La transition n’est pas explicitement anticapitaliste. Mais elle construit une économie qui fonctionne tout à fait différemment. C’est une économie qui reste à la maison. Si on parvient à ce que 70 % de la nourriture consommée par les Liégeois viennent des environs de Liège, ce n’est pas par anticapitalisme mais parce que ça rencontre les besoins de la ville, que ça crée de l’emploi, que les habitants savent ainsi ce qu’ils mangent, pourquoi c’est bon et d’où ça vient, que ça leur permet d’entrer en contact. Pareil si on rapatrie la production d’énergie renouvelable dans une ville ou près d’une ville, de sorte que la communauté la possède plutôt que de mettre son argent dans un fonds de pension à l’autre bout du monde. On migre ainsi vers une économie basée sur la justice sociale, la solidarité, la convivialité. Et on construit lentement et patiemment une nouvelle économie à côté de l’ancienne, pour laquelle les citoyens pourront opter quand ils veulent. Ce n’est pas anticapitaliste, ça. C’est une approche économique différente, que je pourrais comparer à la gestion incroyablement sophistiquée de l’eau par la forêt : elle est utilisée lentement et jusqu’à la dernière goutte. A Bruxelles, Amazon, les supermarchés et les grandes chaînes de distribution se saisissent d’une grande partie de l’argent des habitants.
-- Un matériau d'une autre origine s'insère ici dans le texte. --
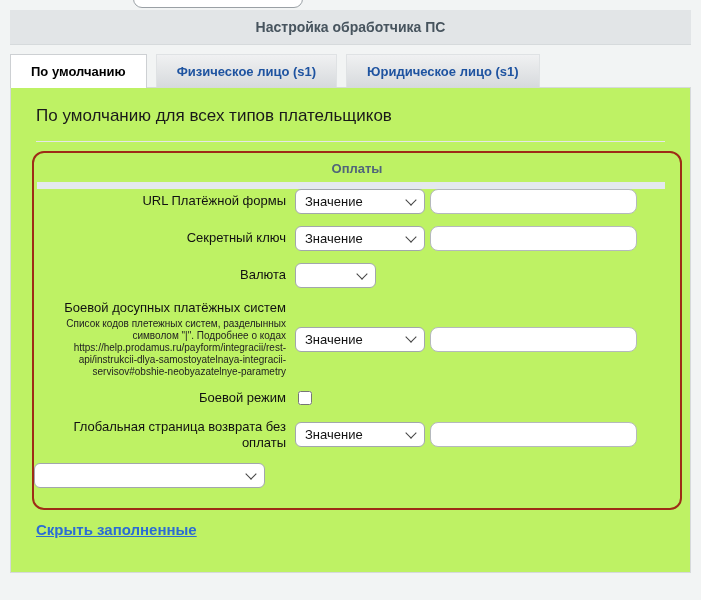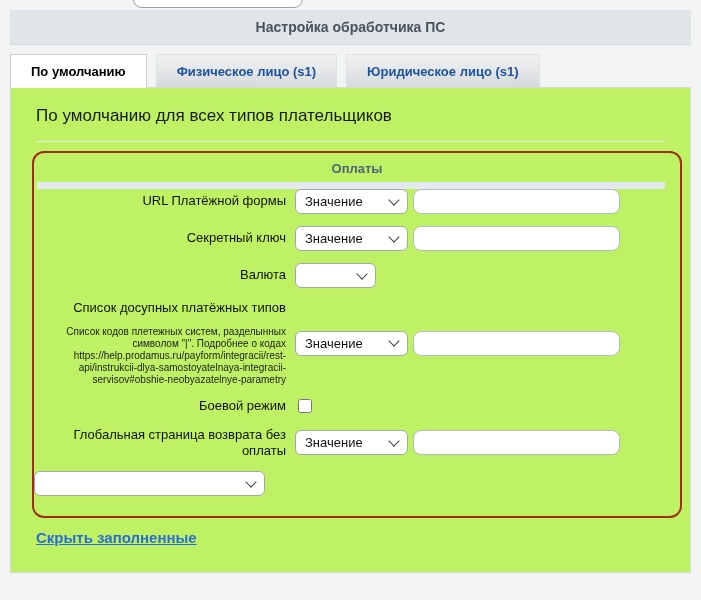--- a/index.html
+++ b/index.html
@@ -50,29 +50,29 @@
   }
   .section-title { text-align:center; font-size:13px; font-weight:bold; color:#50657a; }
   .section-bar { height:7px; background:#e4e9ef; margin:6px 15px 0 3px; }
   .rows { }
   .row { display:flex; align-items:center; margin-bottom:12px; }
   .label-col {
     width:252px; text-align:right; padding-right:9px; flex-shrink:0;
     font-size:13px; color:#111; line-height:1.25;
   }
   .field-desc {
-    font-size:10px; color:#222; margin-top:10px; line-height:1.2;
+    font-size:10px; color:#222; margin-top:2px; line-height:1.2;
     overflow-wrap:break-word;
   }
   .control-col { display:flex; align-items:center; gap:5px; }
   .select {
     height:25px; box-sizing:border-box; background:#fff;
     border:1px solid #a2a7ac; border-radius:6px;
     display:flex; align-items:center; justify-content:space-between;
-    padding:0 9px; font-size:13px; color:#111; width:113px; cursor:pointer;
+    padding:0 9px; font-size:13px; color:#111; width:130px; cursor:pointer;
   }
   .select.small { width:81px; }
   .select.wide { width:231px; }
   .chevron {
     width:7px; height:7px; flex-shrink:0;
     border-right:1.6px solid #444; border-bottom:1.6px solid #444;
     transform:rotate(45deg); margin-top:-4px; margin-left:6px;
   }
   .text-input {
     height:25px; box-sizing:border-box; width:207px;
@@ -152,21 +152,21 @@
         <div class="control-col">
           <div class="select small">
             <span></span>
             <span class="chevron"></span>
           </div>
         </div>
       </div>
 
       <div class="row">
         <div class="label-col">
-          <span>Список досупных платёжных типов</span>
+          <span>Боевой досупных платёжных систем</span>
           <div class="field-desc">Список кодов плетежных систем, разделынных символом "|". Подробнее о кодах https://help.prodamus.ru/payform/integracii/rest-api/instrukcii-dlya-samostoyatelnaya-integracii-servisov#obshie-neobyazatelnye-parametry</div>
         </div>
         <div class="control-col">
           <div class="select">
             <span>Значение</span>
             <span class="chevron"></span>
           </div>
           <input class="text-input" type="text" value="" style="">
         </div>
       </div>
En retenant le plus longtemps possible cet argent à Bruxelles, on crée de la résilience.

Bio express

1968 : Naissance, à Londres.

1988 : Passe deux ans et demi dans un monastère bouddhiste tibétain en Toscane.

2001 : Enseigne la permaculture en Irlande.

2005 : Lance le mouvement international des villes

en transition.

2015 : Apparaît dans le film Demain.

2016 : honoris causa de l’université de Namur.